EXERCISE REQUIREMENTS
Without the pictures, retype each line below exactly as it stands.

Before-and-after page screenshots
┄┄┄┄┄┄
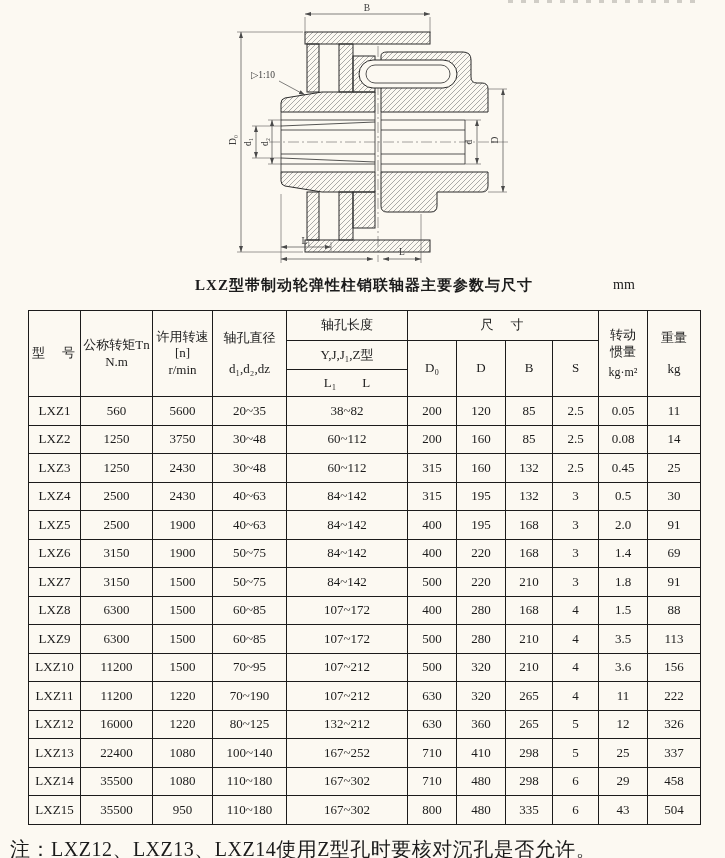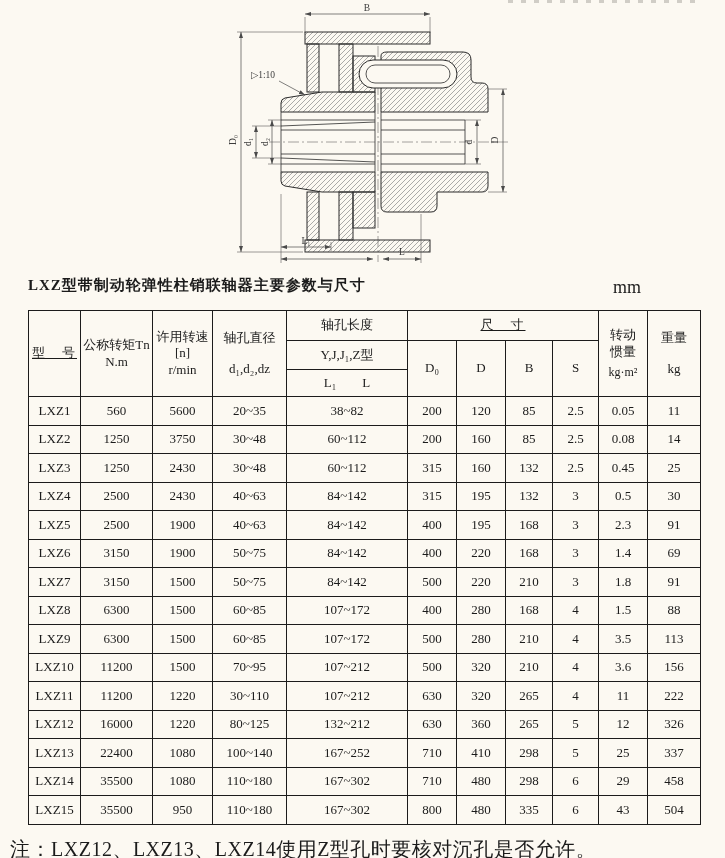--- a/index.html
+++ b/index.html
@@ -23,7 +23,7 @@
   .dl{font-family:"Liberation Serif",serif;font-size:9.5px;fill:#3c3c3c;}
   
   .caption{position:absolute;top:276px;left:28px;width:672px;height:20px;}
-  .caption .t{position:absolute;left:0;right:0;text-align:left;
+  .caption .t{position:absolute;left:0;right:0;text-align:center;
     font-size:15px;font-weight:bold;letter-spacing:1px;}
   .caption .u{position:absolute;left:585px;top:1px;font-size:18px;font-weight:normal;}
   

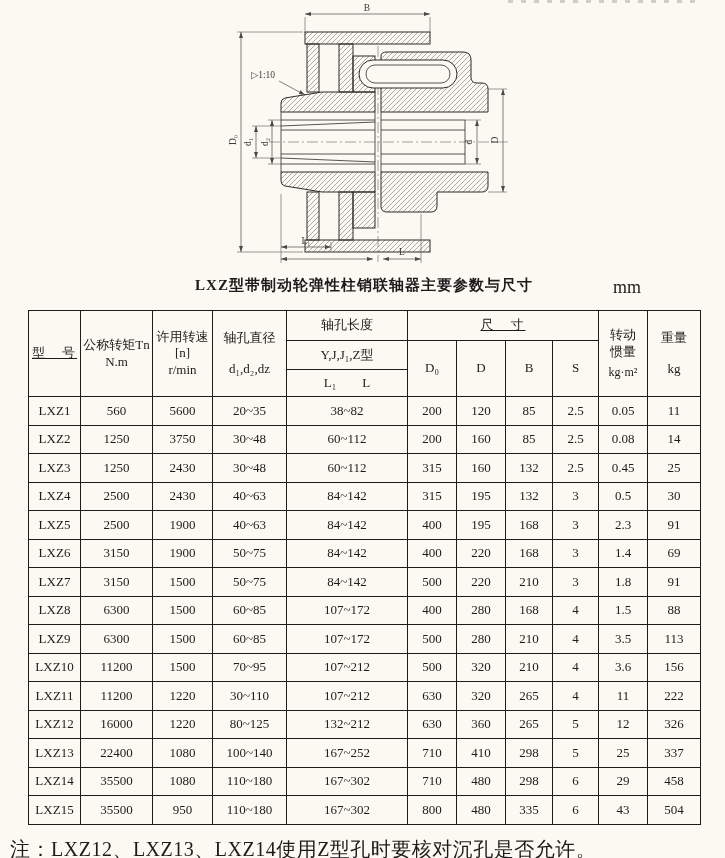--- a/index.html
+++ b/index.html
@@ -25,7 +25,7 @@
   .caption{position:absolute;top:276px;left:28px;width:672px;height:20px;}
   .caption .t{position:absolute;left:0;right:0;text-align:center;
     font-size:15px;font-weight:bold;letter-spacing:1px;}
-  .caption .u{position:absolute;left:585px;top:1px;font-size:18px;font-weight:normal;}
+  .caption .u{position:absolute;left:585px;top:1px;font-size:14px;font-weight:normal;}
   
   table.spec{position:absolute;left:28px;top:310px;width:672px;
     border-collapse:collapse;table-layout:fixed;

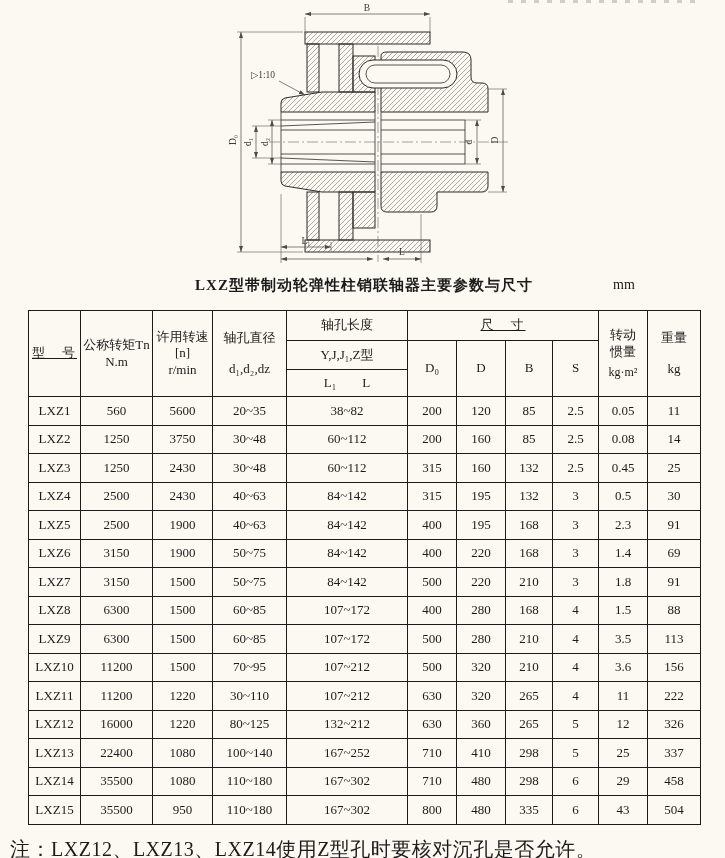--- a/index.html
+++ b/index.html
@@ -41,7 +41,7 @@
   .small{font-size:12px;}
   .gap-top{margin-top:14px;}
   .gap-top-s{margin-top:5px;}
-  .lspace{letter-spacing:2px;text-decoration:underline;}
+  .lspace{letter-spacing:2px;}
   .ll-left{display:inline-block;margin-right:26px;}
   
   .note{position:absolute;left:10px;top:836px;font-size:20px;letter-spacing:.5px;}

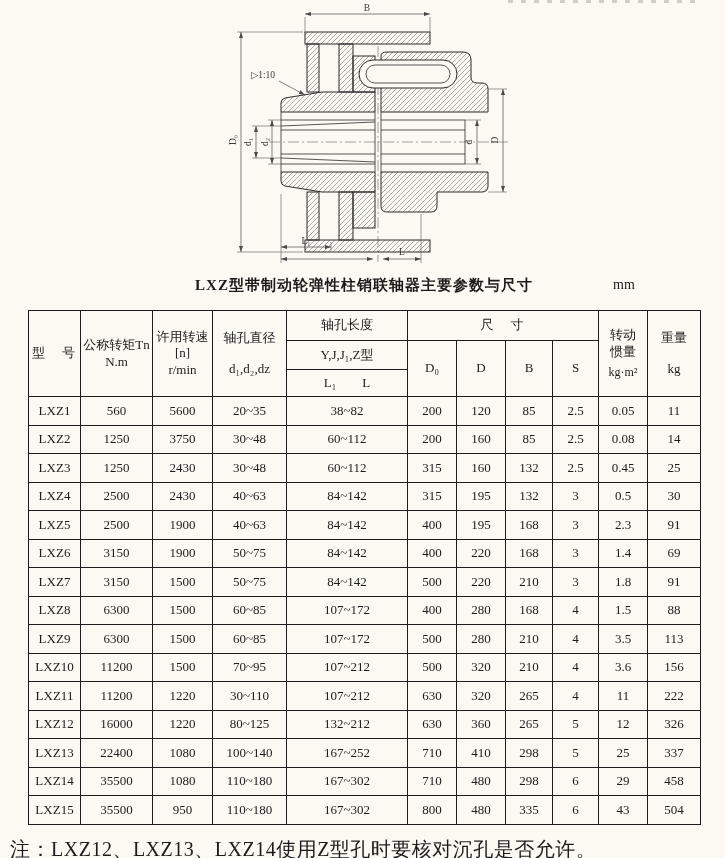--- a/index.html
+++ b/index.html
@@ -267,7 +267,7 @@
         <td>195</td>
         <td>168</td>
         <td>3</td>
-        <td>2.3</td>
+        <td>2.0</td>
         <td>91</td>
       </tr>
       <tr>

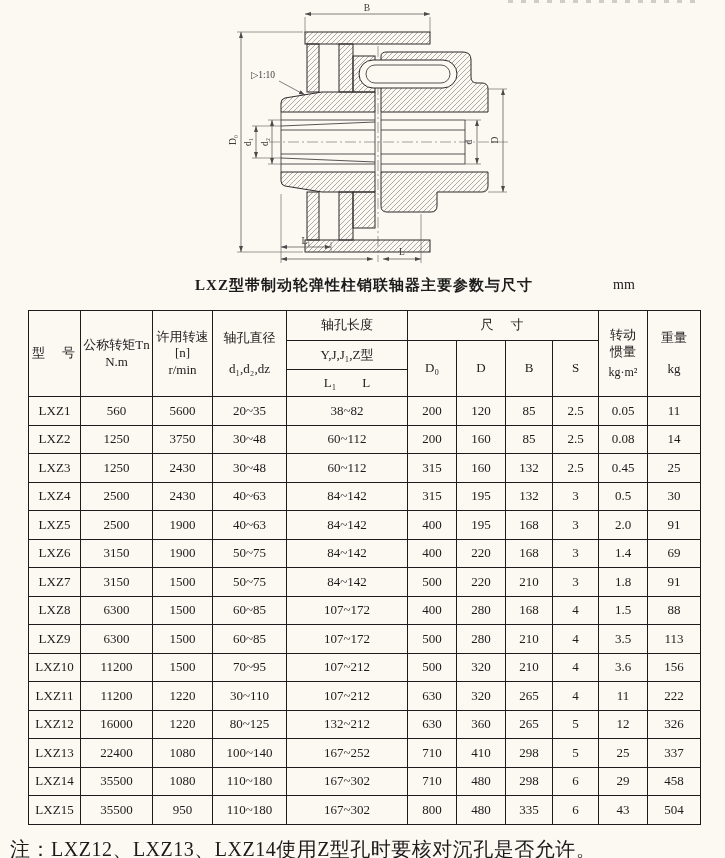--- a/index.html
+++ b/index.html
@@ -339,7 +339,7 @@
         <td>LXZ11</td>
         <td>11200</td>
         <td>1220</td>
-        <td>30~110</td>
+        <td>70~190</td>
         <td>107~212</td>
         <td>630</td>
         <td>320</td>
┄┄┄┄┄┄
ANSWER SPACE
--- a/index.html
+++ b/index.html
@@ -23,7 +23,7 @@
   .dl{font-family:"Liberation Serif",serif;font-size:9.5px;fill:#3c3c3c;}
   
   .caption{position:absolute;top:276px;left:28px;width:672px;height:20px;}
-  .caption .t{position:absolute;left:0;right:0;text-align:left;
+  .caption .t{position:absolute;left:0;right:0;text-align:center;
     font-size:15px;font-weight:bold;letter-spacing:1px;}
   .caption .u{position:absolute;left:585px;top:1px;font-size:18px;font-weight:normal;}
   

--- a/index.html
+++ b/index.html
@@ -25,7 +25,7 @@
   .caption{position:absolute;top:276px;left:28px;width:672px;height:20px;}
   .caption .t{position:absolute;left:0;right:0;text-align:center;
     font-size:15px;font-weight:bold;letter-spacing:1px;}
-  .caption .u{position:absolute;left:585px;top:1px;font-size:18px;font-weight:normal;}
+  .caption .u{position:absolute;left:585px;top:1px;font-size:14px;font-weight:normal;}
   
   table.spec{position:absolute;left:28px;top:310px;width:672px;
     border-collapse:collapse;table-layout:fixed;

--- a/index.html
+++ b/index.html
@@ -41,7 +41,7 @@
   .small{font-size:12px;}
   .gap-top{margin-top:14px;}
   .gap-top-s{margin-top:5px;}
-  .lspace{letter-spacing:2px;text-decoration:underline;}
+  .lspace{letter-spacing:2px;}
   .ll-left{display:inline-block;margin-right:26px;}
   
   .note{position:absolute;left:10px;top:836px;font-size:20px;letter-spacing:.5px;}

--- a/index.html
+++ b/index.html
@@ -267,7 +267,7 @@
         <td>195</td>
         <td>168</td>
         <td>3</td>
-        <td>2.3</td>
+        <td>2.0</td>
         <td>91</td>
       </tr>
       <tr>

--- a/index.html
+++ b/index.html
@@ -339,7 +339,7 @@
         <td>LXZ11</td>
         <td>11200</td>
         <td>1220</td>
-        <td>30~110</td>
+        <td>70~190</td>
         <td>107~212</td>
         <td>630</td>
         <td>320</td>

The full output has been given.